(229l) Impact of Membrane Cholesterol on Macrophage Biomechanics

Monocytes/macrophages play a critical role in the pathogenesis of atherosclerosis, and cholesterol has been shown to greatly influence the development and progression of the disease, Although cholesterol is known to affect the various stages of atherosclerotic process from monocyte recruitment to atherosclerotic foci to foam cell formation, the mechanisms are not well understood. Plasma membrane contain majority of the total cellular content, and is the entry point of dietary cholesterol that infiltrate the macrophages. We hypothesized that cellular cholesterol affects macrophage recruitment and transmigration by altering the biophysical properties. To test this hypothesis, we investigated the effect of cholesterol depletion and enrichment on membrane stiffness, lipid raft and receptor clustering, cytoskeletal deformability, and its consequences on monocyte recruitment, transmigration and chemotaxis. We observed that a decrease in cholesterol levels resulted in an increase in membrane fluidity and uniformity in lipid raft distribution but a decrease in overall cellular deformability as measured by atomic force microscopy, and increase in actin polymerization and cell spreading.

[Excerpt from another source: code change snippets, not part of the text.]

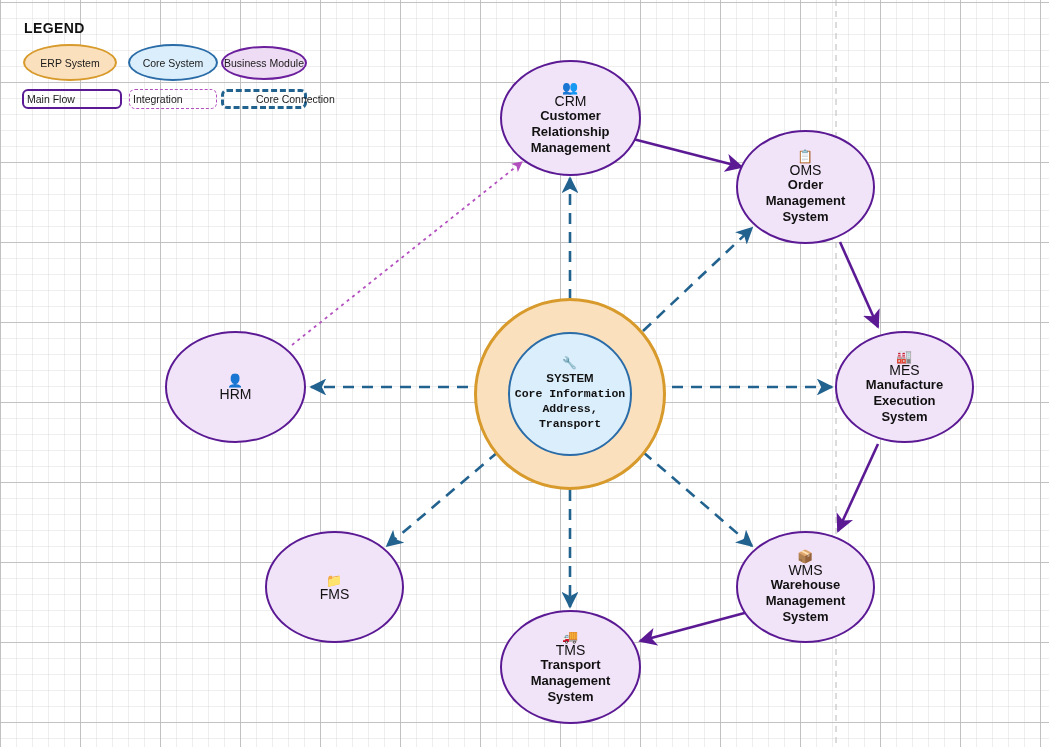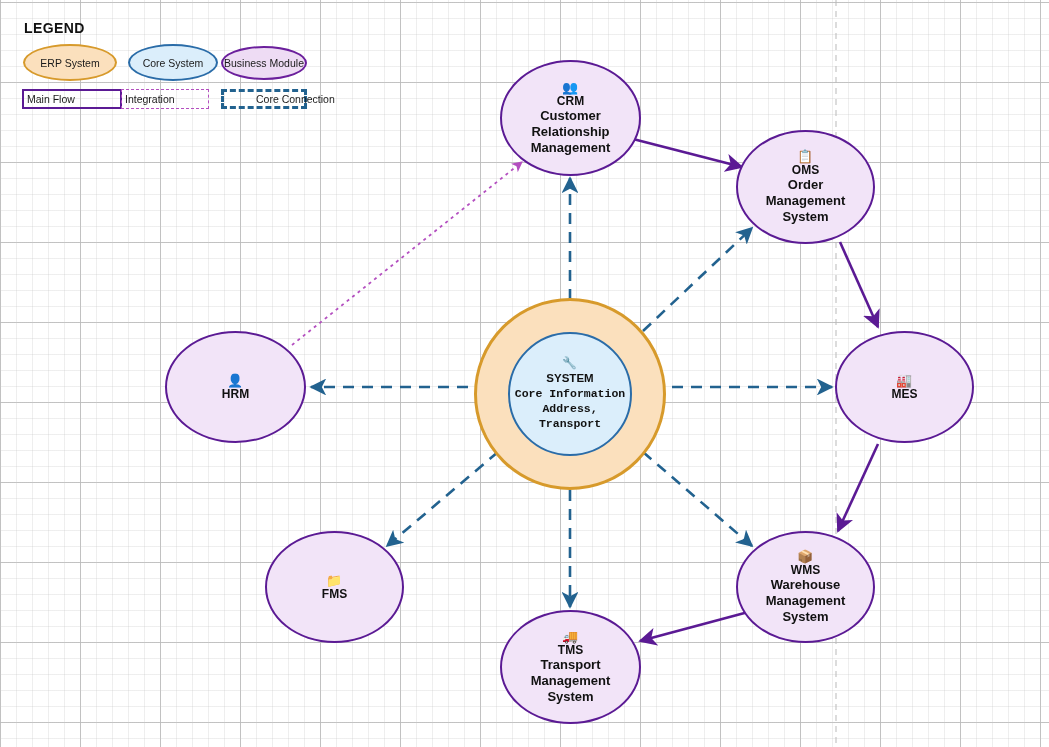"Main Flow" .leg-box { border-radius: none -> 6px }
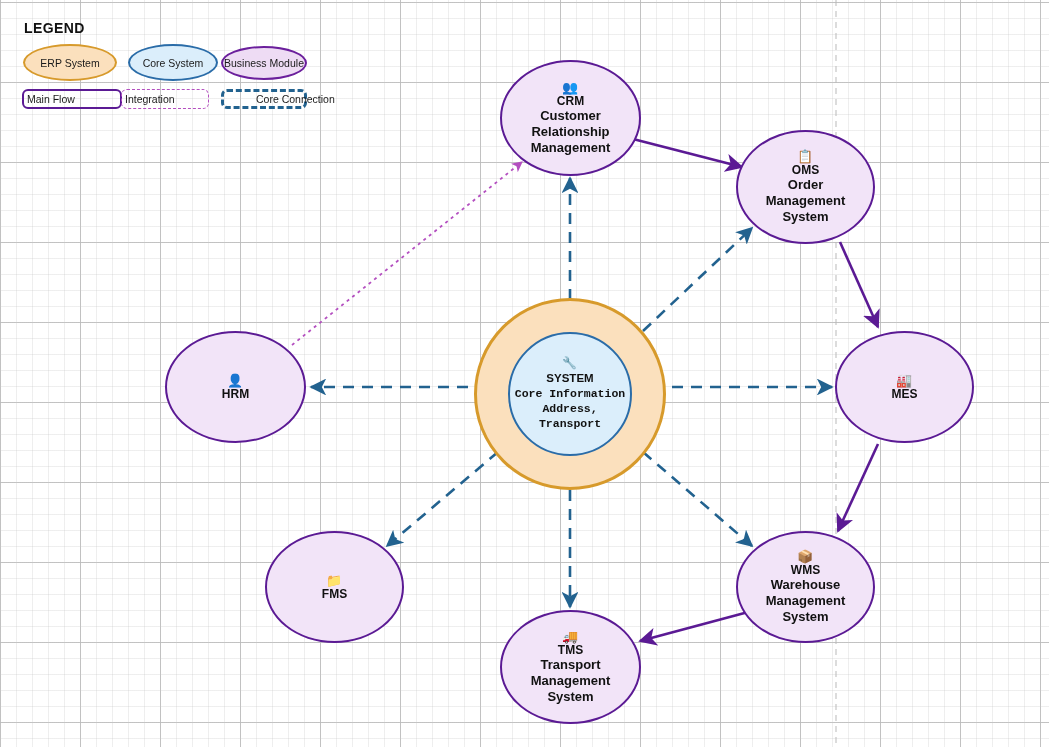"Integration" #leg-integ { left: 103px -> 111px }
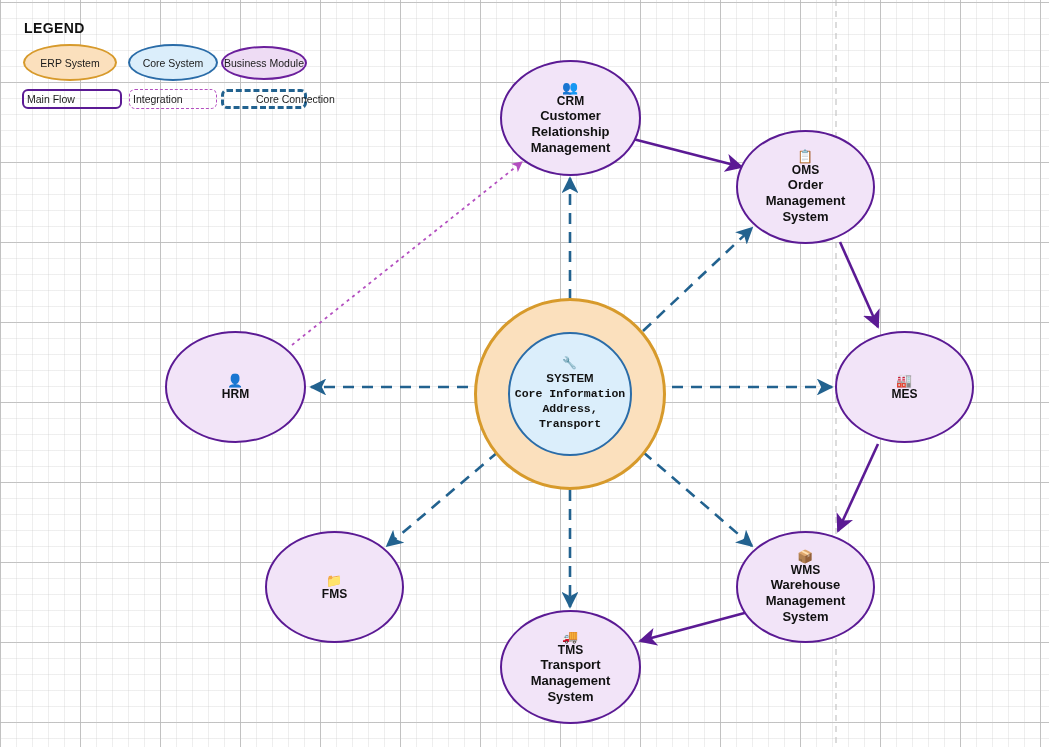"CRM" .node .ncode { font-size: 12px -> 14px; font-weight: bold -> normal }
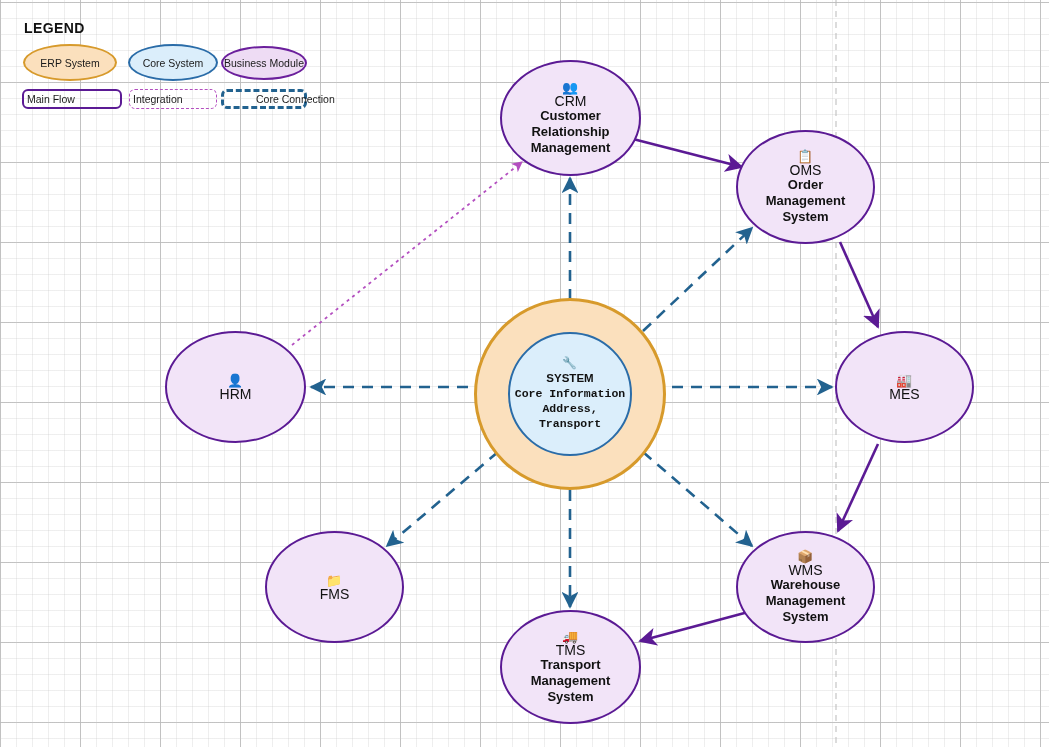"Manufacture Execution System" span.nname { html: none -> <span>Manufacture Execution System</span> }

The changes in the distribution of adhesion receptors CD44 followed the lipid raft distribution. As a consequence, we observed that cholesterol-depleted cells rolled slowly and more uniformly on E-selectin coated surfaces under shear flow. We also observed that a decrease in cholesterol levels resulted in a decrease in the transmigration of monocytes to chemotactic gradient triggered by MCP-1, due to a redistribution of the cognate receptor, CCR2. These effects were reversed when the cells were enriched with cholesterol. Together, our data suggests that the biophysical regulation of monocyte/macrophage behavior by membrane cholesterol levels may influence cellular interactions that lead to atherosclerosis.